Osobiście jestem zdania, ze kluczowymi w tym starciu będą 3 czynniki:1)Po stronie mistrza - dyspozycja powracającego po dziesięciomiesięcznej przerwie spowodowanej trzecia w jego karierze operacji kolana. 2)Po stronie pretendenta – dyspozycja po 42 dniowym, zbyt krótkim(jak na starcie o tak wysoka stawkę) okresie przygotowawczym – obóz Grega Jacksona z pewnością ma świadomość, ze ich zawodnik ewidentnie nie będzie w tzw. Peaku, co przy rozgrywaniu 5-cio rundowego pojedynku na pełnym dystansie może skutkować zbyt wieloma okazjami do trafień dla Shoguna.3)Założenia taktyczne obu obozów:
Jon „Bones” Jones
Game-plain powinien zakładać wykorzystanie przewagi zasięgu, starając się trzymać mistrza na dystans, jednak tutaj istnieje ryzyko otrzymywania zbyt wielu piekielnie mocnych kopnięć. Jones musi unikać pół-dystansu, tam Rua będzie najbardziej niebezpieczny, dążyć do zwarcia, stad do obaleń i w tej płaszczyźnie szukać okazji do zakończenia starcia lub wygranej przez decyzję.
Mauricio „Shogun” Rua
Strategia, prócz oczywistych kapitalizacji luk w stójce spowodowanych kreatywnymi, nieortodoksyjnymi zachowaniami Jonesa w tej płaszczyźnie, powinna zakładać jak najszybsze wyczucie synchronizacji czasowej wyprowadzanych ciosów – wyprowadzanie kombinacji czterech, pięciu ciosów i „domykaniu” w pół-dystansie technikami Muay Tai(skuteczne tu będą kolana na tułów, łokciem lub ciosy podbródkowym). Każda runda zaczyna się w stójce, o ile Jonesowi nie uda się sprowadzić walki do parteru, Shogun z pewnością będzie bezlitośnie obijał chude nogi rywala niskimi kopnięciami, bacznie namierzając pozostawione otwarcia do zakończenia walki przed czasem w spektakularnym stylu.

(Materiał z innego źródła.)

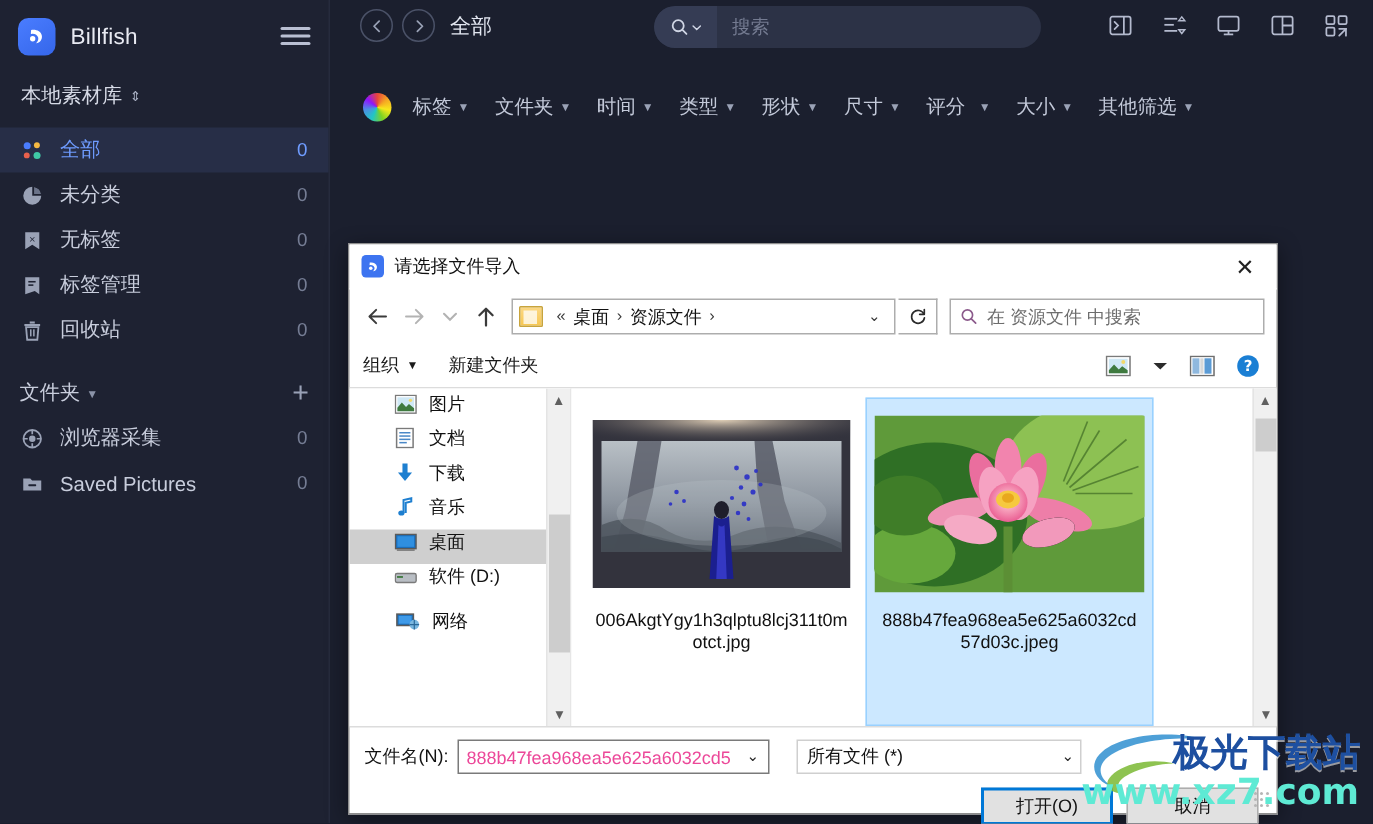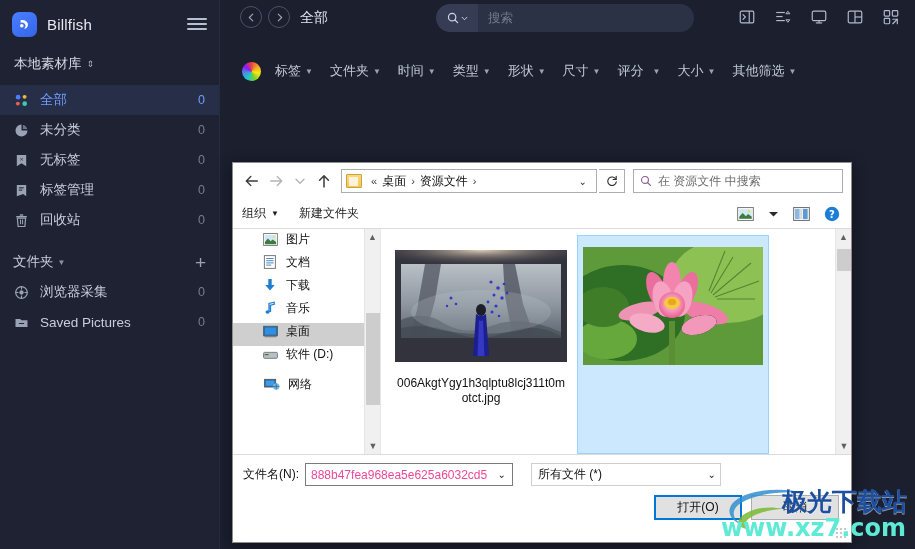--- a/index.html
+++ b/index.html
@@ -489,20 +489,30 @@
       <span class="fc">▼</span>
     </span>
     <span class="filt">
       <span>其他筛选</span>
       <span class="fc">▼</span>
     </span>
   </div>
 
   <div class="dialog">
 
+    <div class="dlg-title">
+      <span class="dlgicon">
+        <svg width="10" height="10" viewBox="0 0 16 16">
+          <path d="M4 3.2c3.6-.6 7 .9 7.6 3.9.5 2.6-1.1 4.9-3.6 5.5-.3.1-.4-.2-.2-.4 1.1-1 1.5-2.3 1.2-3.6C8.5 6.7 6.4 5.6 4.2 6c-.3.1-.5-.2-.4-.5z" fill="#fff"></path>
+          <circle cx="5.1" cy="9.4" r="1.9" fill="#fff"></circle>
+        </svg>
+      </span>
+      <span class="dlgtxt">请选择文件导入</span>
+      <span class="dlg-close">✕</span>
+    </div>
 
     <div class="dlg-nav">
       <span class="nv">
         <svg width="16" height="14" viewBox="0 0 18 14">
             <path d="M7.6 2 2.6 7l5 5M2.9 7H15" fill="none" stroke="#3b3b3b" stroke-width="1.5" stroke-linecap="round" stroke-linejoin="round"></path>
           </svg>
       </span>
       <span class="nv dis">
         <svg width="16" height="14" viewBox="0 0 18 14">
             <path d="M10.4 2l5 5-5 5M15.1 7H3" fill="none" stroke="#3b3b3b" stroke-width="1.5" stroke-linecap="round" stroke-linejoin="round"></path>
@@ -758,20 +768,21 @@
                   <ellipse cx="104" cy="44" rx="9" ry="20" fill="#ea6e9e" transform="rotate(20 104 44)"></ellipse>
                   <ellipse cx="89" cy="36" rx="9" ry="21" fill="#f284ae"></ellipse>
                   <ellipse cx="80" cy="52" rx="10" ry="18" fill="#f6a2c2" transform="rotate(-12 80 52)"></ellipse>
                   <ellipse cx="99" cy="52" rx="10" ry="18" fill="#f6a2c2" transform="rotate(12 99 52)"></ellipse>
                   <ellipse cx="89" cy="58" rx="13" ry="13" fill="url(#lotusc)"></ellipse>
                   <ellipse cx="89" cy="56" rx="8" ry="6" fill="#f6c93f"></ellipse>
                   <ellipse cx="89" cy="55" rx="4" ry="3.2" fill="#e8a81e"></ellipse>
                 </g>
               </svg>
             </div>
+            <div class="fname">888b47fea968ea5e625a6032cd57d03c.jpeg</div>
           </div>
         </div>
 
         <div class="vscroll">
           <div class="arrw">▲</div>
           <div class="thumb" style="top:20px;height:22px;"></div>
           <div class="arrw" style="position:absolute;bottom:0;left:0;width:16px;">▼</div>
         </div>
       </div>
     </div>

„…and still/the new UFC Light Heavyweight Champion!
W końcowych słowach tej przydługawej rozprawy chciałbym zwrócić Twą uwagę, drogi czytelniku, na jeszcze jeden aspekt: tym, co fascynuje wielu obserwatorów sceny MMA jest spokój, z jakim toczy swe boje Jones. Ten zrelaksowany styl rytmicznie kołyszącej się młodej amerykańskiej trzciny, będzie trudny do zachowania wobec nastawionej na opcje „znajdź i zniszcz” maszyny wojennej, która nie jedno drzewo stojące na swej drodze już powaliła.
O tym, który z zawodników okaże się lepszym, przekonamy się już za kilka godzin. Wcześniej jednak, miło nam będzie przeczytać Wasze opinie na temat tego starcia.